Hardesty held the city council position since 2019. She continuously sought to neuter and “defund the police.” The controversial public figure blamed officers for stoking riots in 2020, and on another occasion went after a city worker for displaying a “thin blue line” sticker on his truck, the Post Millennial reported.
“Earlier today, I offered my congratulations to Mr. Rene Gonzalez,” Hardesty wrote in a statement to KOIN 6 News. “I wished him well in his new role.”
Comm. Hardesty just called to congratulate & wish me luck in my new role. I want to thank her for her service to the city. Will have more news on celebration & transition soon, but do want to thank staff, donors, vols & my family for all the help.

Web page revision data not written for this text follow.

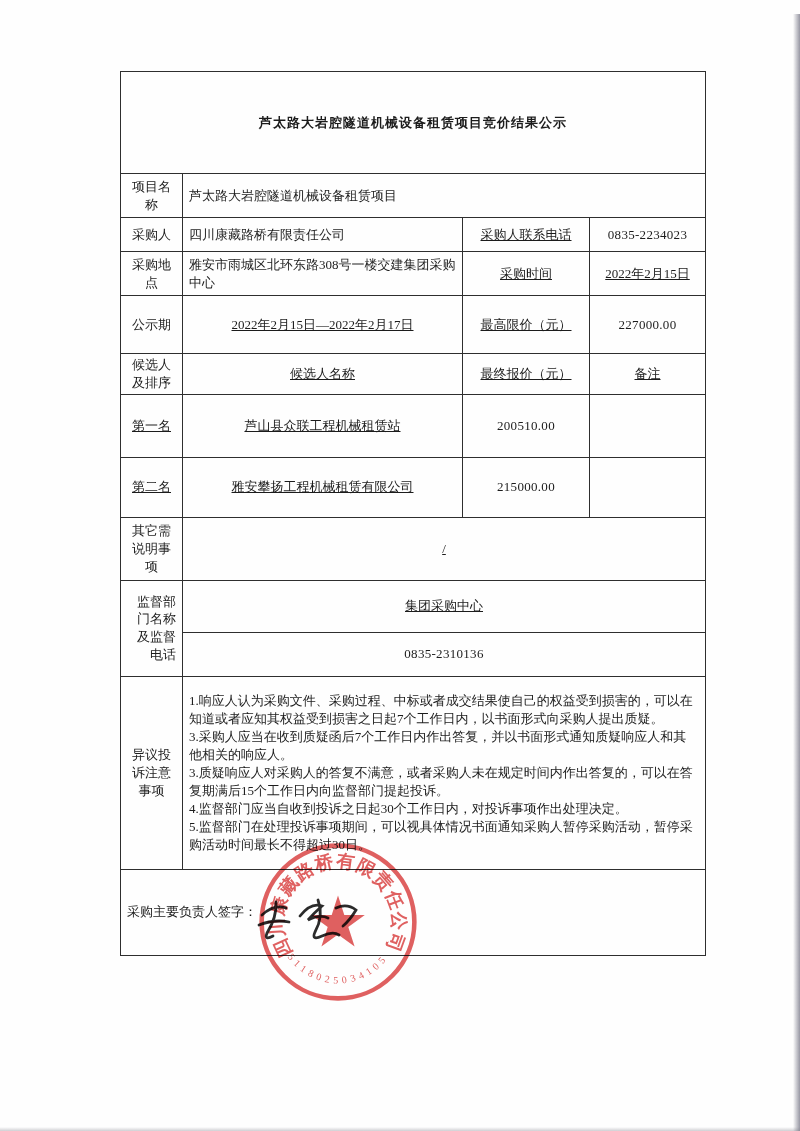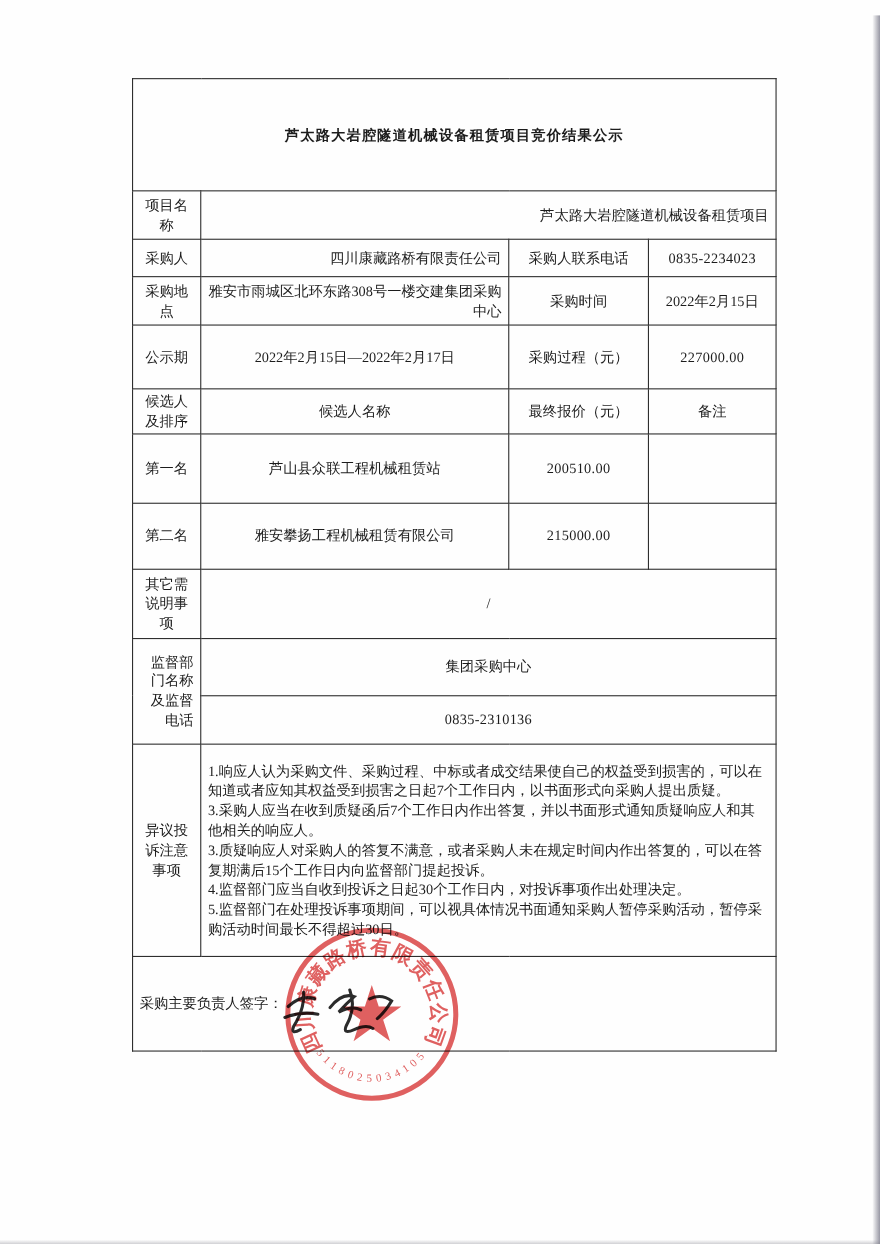"芦太路大岩腔隧道机械设备租赁项目" td.left { text-align: right -> left }
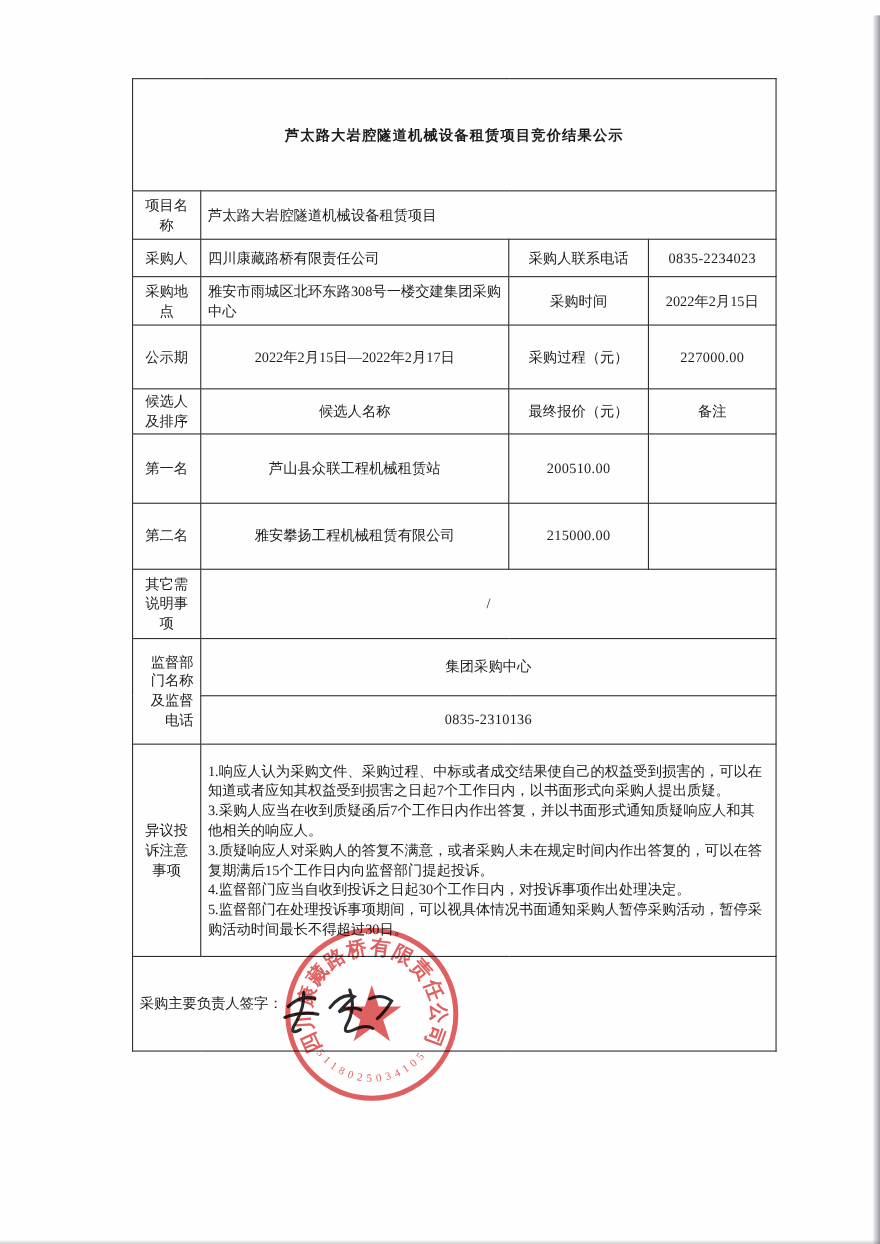"采购人联系电话" td.center { text-decoration: none -> underline }
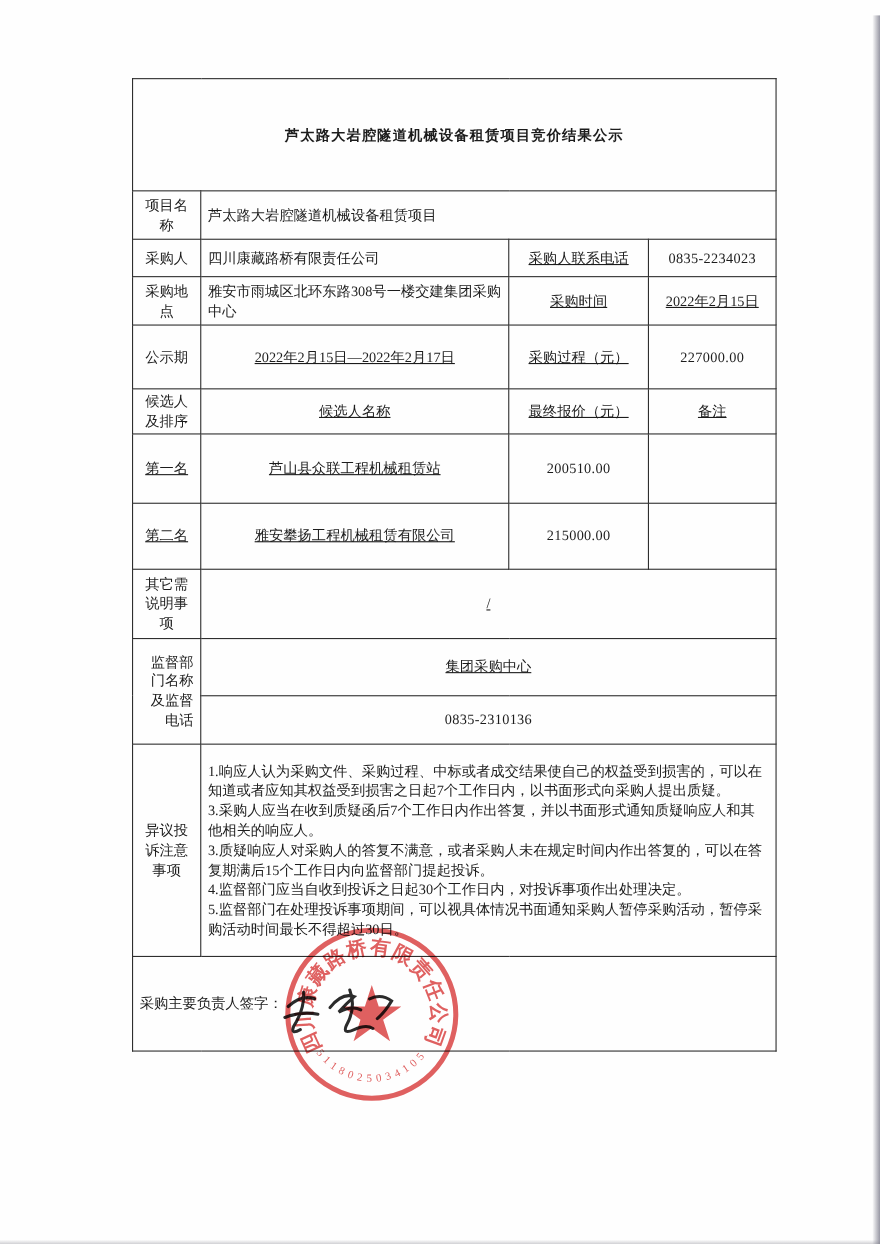"采购过程（元）" td.center { text: 采购过程 -> 最高限价 }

Time to restore Portland! pic.twitter.com/ZWE3HBe5Zj
— Rene For Portland (@reneforportland) November 9, 2022
On Twitter, Gonzalez thanked Hardesty for her service, adding, “Time to restore Portland!”
In her concession speech, Hardesty inferred that Portland is “suffering” due to “inequity and exclusion,” failing to mention any public policy disasters she helped create, like placing traffic barrels in roadways in lieu of cops on the streets to help curb gun violence.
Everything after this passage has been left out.